Nous fabriquons des objets de deuil approximatifs et défectueux. Cette nuit songe obscurément. Nous plaçons le vélo à l’intérieur des membres et hop. Je constate avec effusion l’absence de tel ou tel objet dans le champ et je me réfère en général au langage. Un étonnement se produit toutes les cinq minutes. Nous avons encore de la neige à présent.
Nous nous déroulons. La température s’effectue en une seule fois. On réagit. Un coup arrive de tous les côtés puis nous devenons intéressants. On est intervenu trop tard dans la nature. Tel animal va à son endroit. L’eau demeure assise ou debout sur du papier. Ça conclut. Ça a la forme d’un tronçon de câble ou de cordon. Il y a encore autre chose.
La vue compose autrement ses objets. Les voici de façon géométrique. L’ongle est luisant contre les arbres. La sévérité déboule dans l’éducation d’un élément du décor. Les cloisons sont sans énergie. Un pneu se répand en élargissant de la gomme. Des largeurs de neige ou de pluie sont organisées. Un ou deux individus en forment soudain huit ou dix.
Je continue entre le sol et la face inférieure de la descente. La buée produit. C’est sombre. De la littérature pend. Nous calmons et éteignons un ou deux oiseaux en arrière. Un goudron pliable vient naturellement sous la main. Nous sommes dilués. À l’obscurité sont mesurés des poids. Deux échelles vont bien. Le plan démarre. L’étendue est souple.
Un relevé indique trois. La répétition des termes est irrégulière. Nombreux sont les draps de repos à la cave. Des sonorités améliorent. Un ustensile se déverse comme une chose admirable. Les étoffes connues sous ce nom sont utilisées. J’ai repoussé les environs en restant correct. Une émanation de terre mouillée est ressentie. Vous effrayez tout.

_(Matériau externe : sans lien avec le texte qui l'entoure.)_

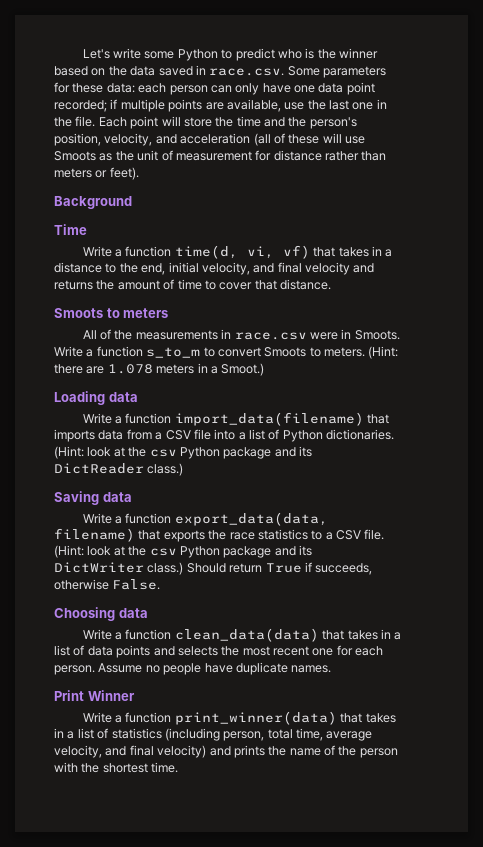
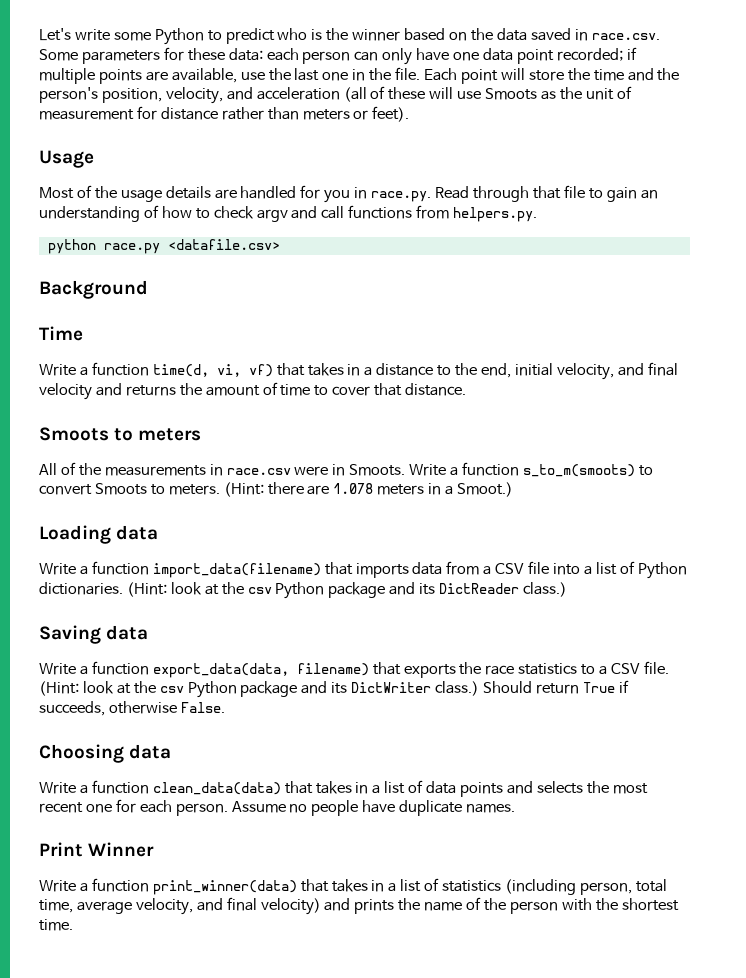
(139, 173) none -> [39,150,94,168] [39,185,658,203] [39,205,538,222] [47,239,280,254] // Usage // Most of the usage details are handled for you in race.py. Read through that file to gain an understanding of how to check argv and call functions from helpers.py. // python race.py <datafile.csv>
[146,347,201,358] s_to_m -> [522,464,635,477] s_to_m(smoots)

Je dors dans un temps suffisamment large. Tu sais garder le feu bien tiède. Ceci est au fond de ton récipient. Le sentiment revient en une phrase. Tu examines des sons. Personne n’est désigné par les parties de ton corps. Une parole à voix haute est préchauffée. Plusieurs degrés d’yeux sont actifs. Je jette des parois à travers un espace délimité.
J’installe un miroir chauffant à l’intérieur d’un mur. Ces objets sont à part. L’eau vient quand on la nomme. Une machine a enlevé un bras. Un bras a été enlevé par une machine. L’aspect mécanique ou nouveau du paysage est en plus. Vous faites de la place pour un ou deux personnages dont vous êtes. On arrive en ayant installé l’eau dans le fleuve.

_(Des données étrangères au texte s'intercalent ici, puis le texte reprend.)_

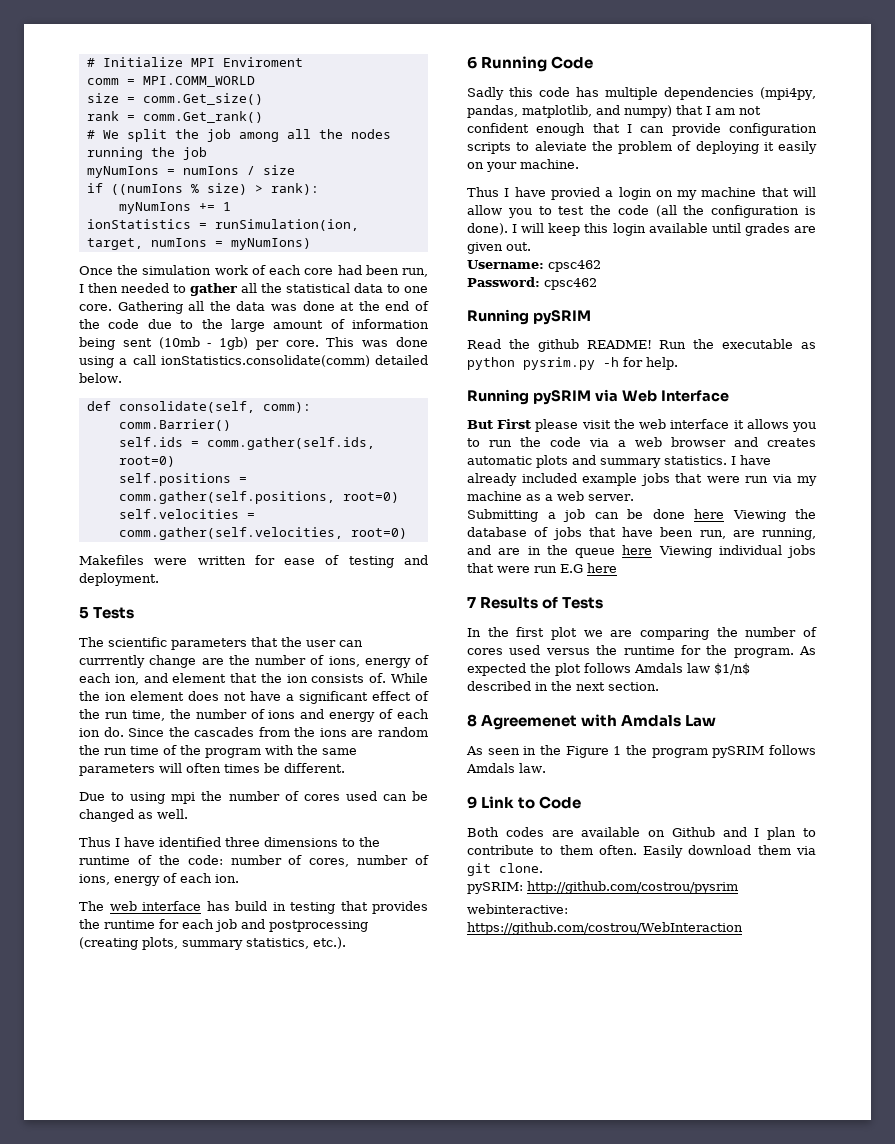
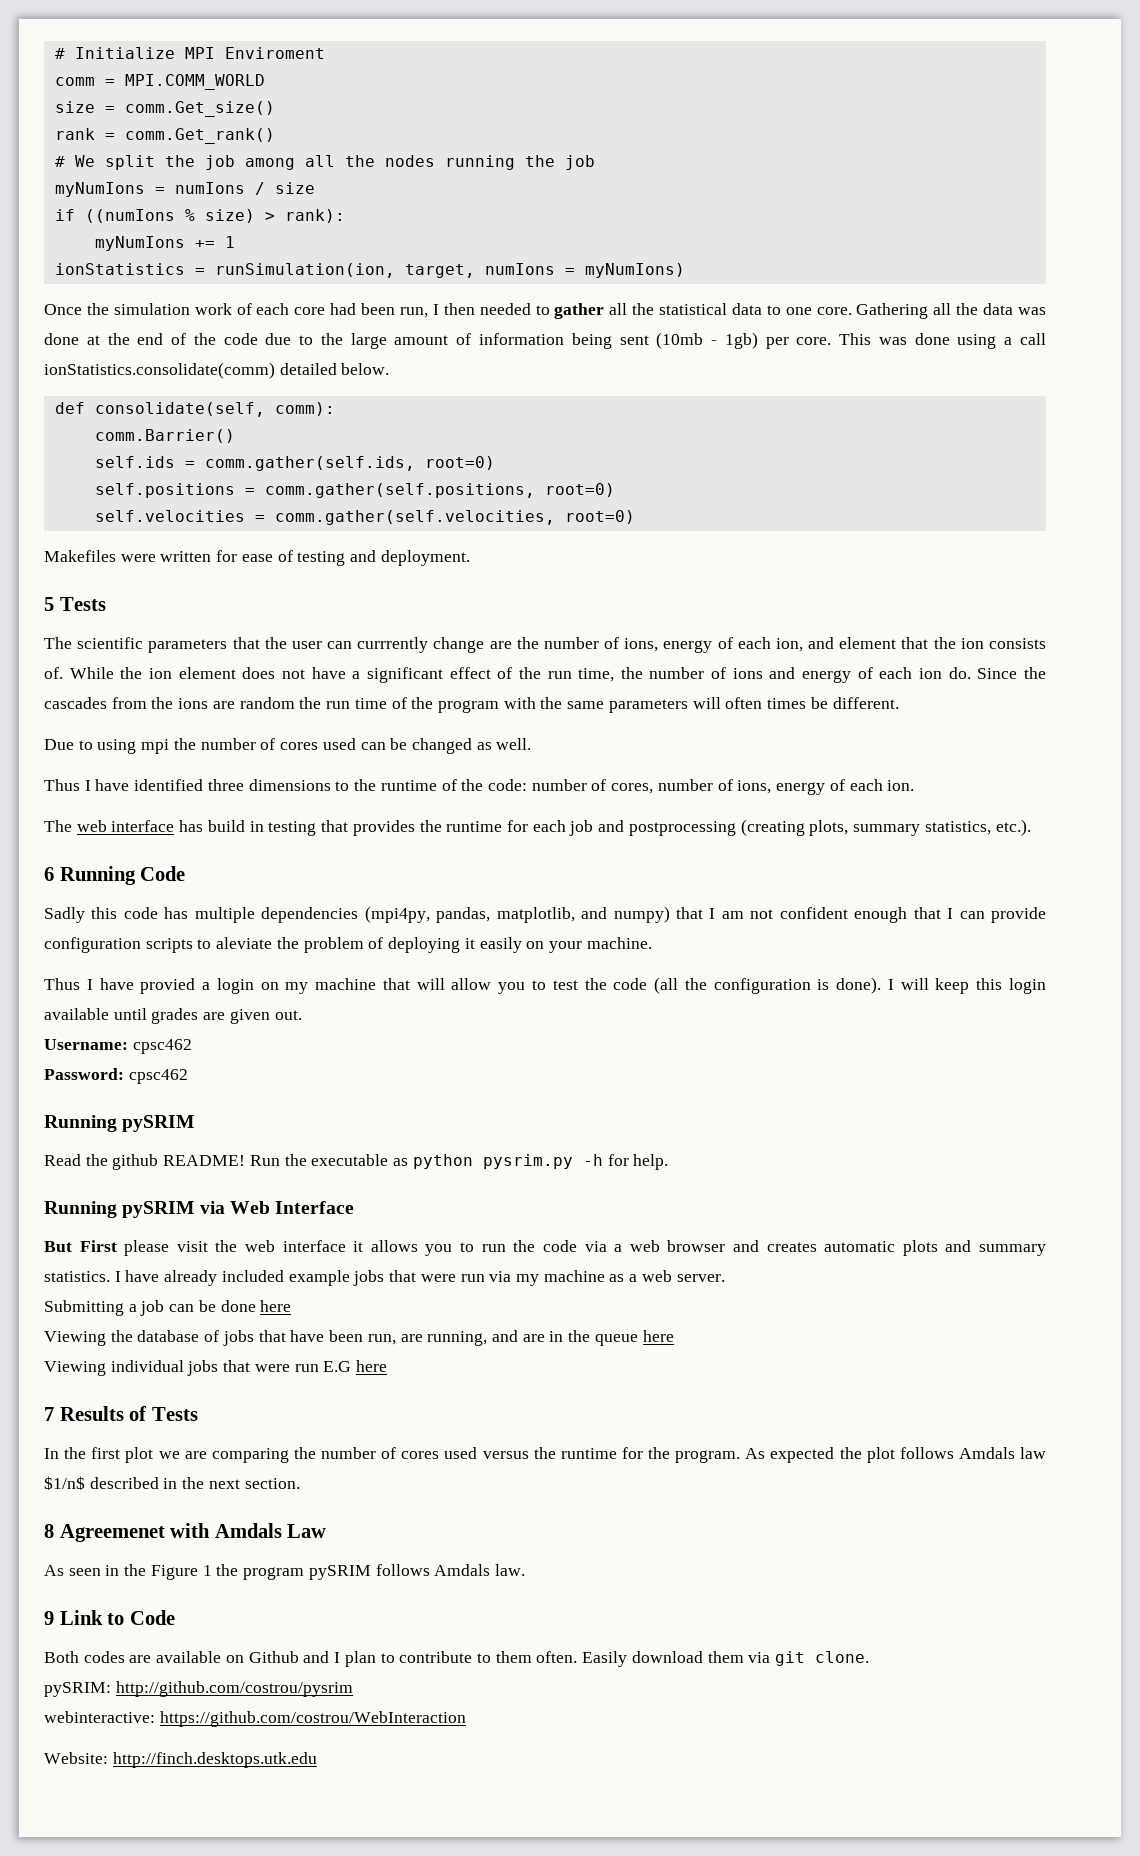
(724, 514) none -> (292, 1306) //
(653, 550) none -> (674, 1336) //
(743, 928) none -> [44,1752,317,1768] // Website: http://finch.desktops.utk.edu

Mini entretien avec Clara Regy
D’où vient l’écriture pour toi ?
D’assez loin dans le temps, comme tout le monde. De la découverte à quatorze ans des Chants de Maldoror, puis du Lautréamont de Marcelin Pleynet (ça faisait deux ou trois ans que j’écrivais des petits poèmes scolaires, là ça m’a décrassé), et, dans la foulée, des poètes maudits de Verlaine et du « bouquin Laffont » Rimbaud-Cros-Corbière-Lautréamont. De la lecture, quelques mois plus tard, de La Nouvelle poésie française (édition de 1977) de Bernard Delvaille, chez Seghers. L’imprégnation de tout ça. Bref, l’écriture vient de la lecture.

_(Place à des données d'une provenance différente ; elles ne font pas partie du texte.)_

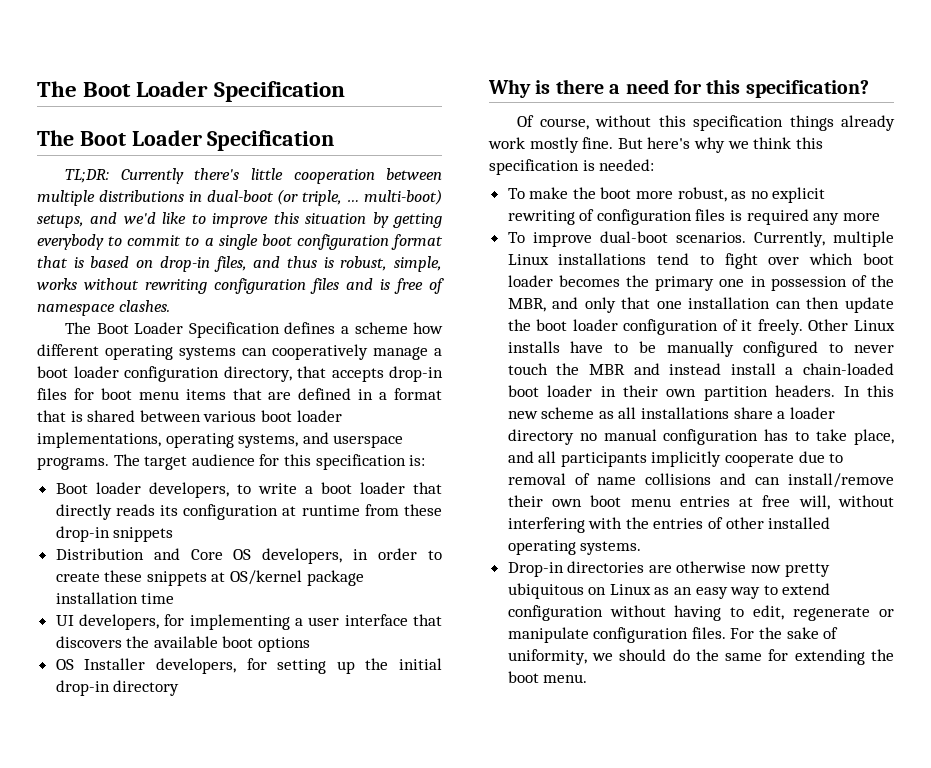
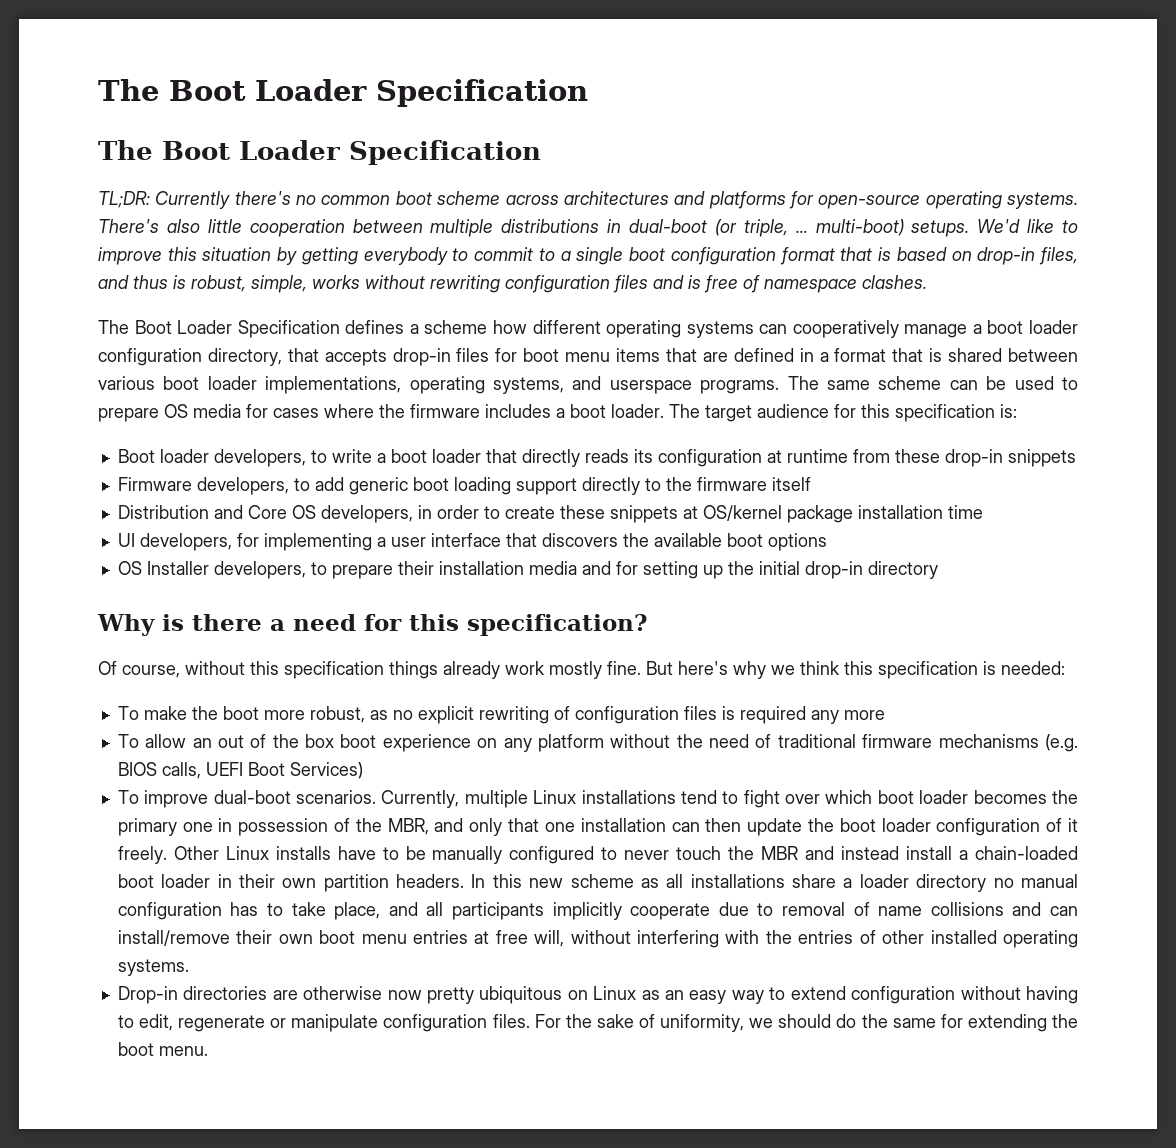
(240, 174) none -> [296,191,1078,209] [98,219,200,233] no common boot scheme across architectures and platforms for open-source operating systems. There's also
[37,212,156,228] setups, and we'd -> [911,219,1021,237] setups. We'd
(140, 460) none -> [826,376,1078,390] [98,404,700,422] same scheme can be used to prepare OS media for cases where the firmware includes a boot loader. The
(174, 534) none -> [117,477,811,495] // Firmware developers, to add generic boot loading support directly to the firmware itself
(236, 666) none -> [310,561,611,579] to prepare their installation media and
(880, 217) none -> [117,734,1079,752] [117,762,363,779] // To allow an out of the box boot experience on any platform without the need of traditional firmware mechanisms (e.g. BIOS calls, UEFI Boot Services)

Comment travailles-tu tes écrits ?
En général, beaucoup, même si ça ne se voit pas forcément dans le résultat. Cela dit, travailler depuis une dizaine d’années avec un compositeur - Aurélien Dumont - m’a permis de prendre du recul et a modifié mon écriture. Il y a toujours une ou plusieurs contraintes, parfois serrées, mais elles peuvent aussi être très molles, et même ramollir en chemin, être à moitié abandonnées. Ça dépend du texte (ou de la série de textes, car c’est plutôt par séries à présent). Et puis je n’écris plus qu’à l’ordinateur, ce qui induit un regard différent, plus distancié, sur les étapes successives et les états successifs du poème.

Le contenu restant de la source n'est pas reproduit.